The output terminal of the buffer 604 is connected to the input
terminal of the decoder of the DAC. Namely, the output of the
double buffer type latch circuit is input via the buffer 604 to the
decoder of the DAC.
[0272] Which latch circuit's output among the double buffer type
latch circuits 602-i1, 602-i2, -, and 602-in is output to the
buffer 604 is controlled by the selection signals SEL1, SEL2, . . .
, and SELn input to the selection circuits of the latter stages of
the double buffer type latch circuits.
[0273] As shown in FIG. 16, the selection signals SEL1, SEL2, . . .
, and SELn are input to the buffer 605, and the selection signals
buffered by the buffer 605 are output to the double buffer type
latch circuits 602-11, 602-12, . . . , 602-1n to 602-m1, 602-m2, .
. . , and 602-mn.
[0274] Further, FIG. 20 is a block diagram of the configuration of
the partial circuit including the register array 600, the control
signal generation circuit 700, the DAC 800, and the current output
circuit 900 of FIG. 6.
[0275] In the configuration of FIG. 20, the series of operations of
reading the digital image data from the register array 600 in a
time division manner, outputting the current in accordance with the
image data by the DAC 800, and writing the same into the current
output circuit 900 one after another is carried out. The control
signal generation circuit 700 generates control signals for
controlling this series of operations and outputs the same to the
components of the current output type drive circuit.

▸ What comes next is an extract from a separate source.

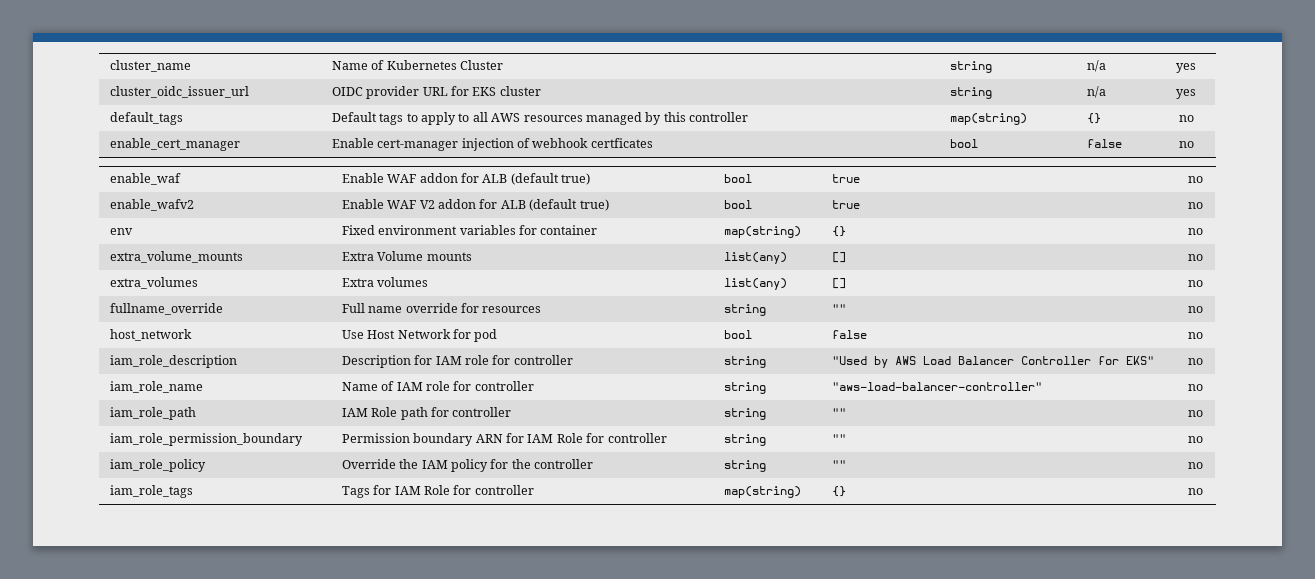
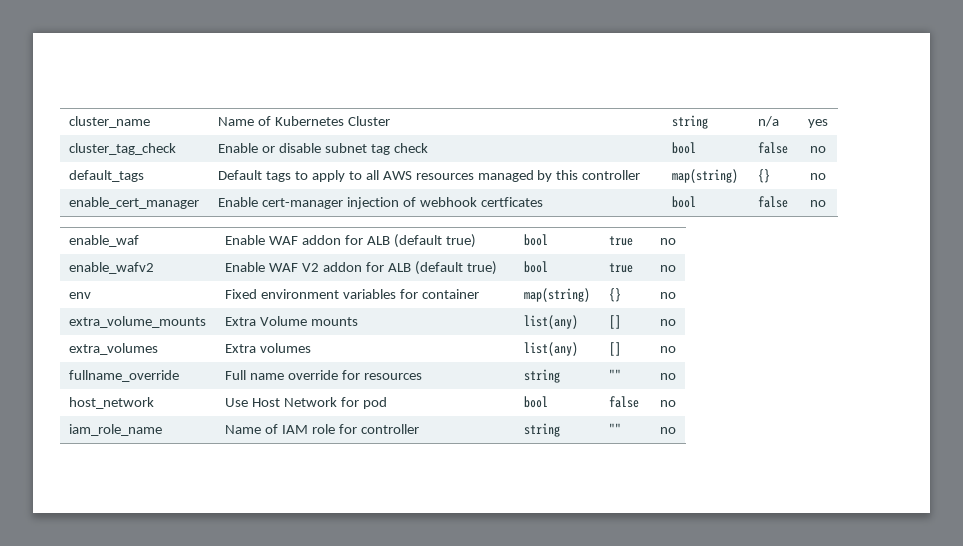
[109,86,249,98] [331,86,541,99] [949,87,992,99] [1086,86,1106,98] [1176,89,1196,99] cluster_oidc_issuer_url | OIDC provider URL for EKS cluster | string | n/a | yes -> [69,143,177,155] [218,143,428,155] [672,142,697,154] [758,142,789,154] [810,146,826,153] cluster_tag_check | Enable or disable subnet tag check | bool | false | no
[109,355,237,368] [341,355,573,368] [723,356,766,368] [831,356,1154,368] [1187,358,1203,365] // iam_role_description | Description for IAM role for controller | string | "Used by AWS Load Balancer Controller for EKS" | no -> (676, 403) none
[831,382,1042,391] [1187,384,1203,391] [109,407,196,420] [341,407,512,420] [723,408,766,420] [831,408,846,417] [1187,410,1203,417] [109,433,303,446] [341,433,667,446] [723,434,766,446] [831,434,846,443] [1187,436,1203,443] [109,459,206,472] [341,459,594,472] [723,460,766,472] [831,460,846,469] [1187,462,1203,469] [109,485,193,498] [341,485,534,498] [723,486,801,498] [831,486,846,497] "aws-load-balancer-controller" | no // iam_role_path | IAM Role path for controller | string | "" | no // iam_role_permission_boundary | Permission boundary ARN for IAM Role for controller | string | "" | no // iam_role_policy | Override the IAM policy for the controller | string | "" | no // iam_role_tags | Tags for IAM Role for controller | map(string) | {} -> [609,423,622,434] ""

[0276] For example, the input side of the decoder of the DAC 800 is
connected to n number of channels' worth of register arrays 603-1,
603-2, . . . , and 603-n via the selection circuits and the output
buffer 604. The output side of the DAC 800 is connected to the
current output circuit 900 for outputting n number of channels'
worth of currents I01, I02, . . . , and I0n. Which channel of image
data is selected from the register array 600 and output to the DAC
800 is controlled by the selection signals SEL1, SEL2, . . . , and
SELn generated by the control signal generation circuit 700. The
image data of the selected channel is input from the register array
600 to the decoder of the DAC 800, converted to the current output
by the DAC 800, and written into the current output circuit
900.
[0277] In the current output circuit 900, as shown in FIG. 20, the
current sampling circuits of the first bank 901 and the current
sampling circuits of the second bank 902 repeat the writing mode
and the reading mode in response to the enable signals OE0 and OE1
alternately switching between a high level and low level input from
the control signal generation circuit 700, fetch the currents
output from the DAC's 800, and further output the same via the
current output transistors to not illustrated image display
elements, for example, organic EL elements.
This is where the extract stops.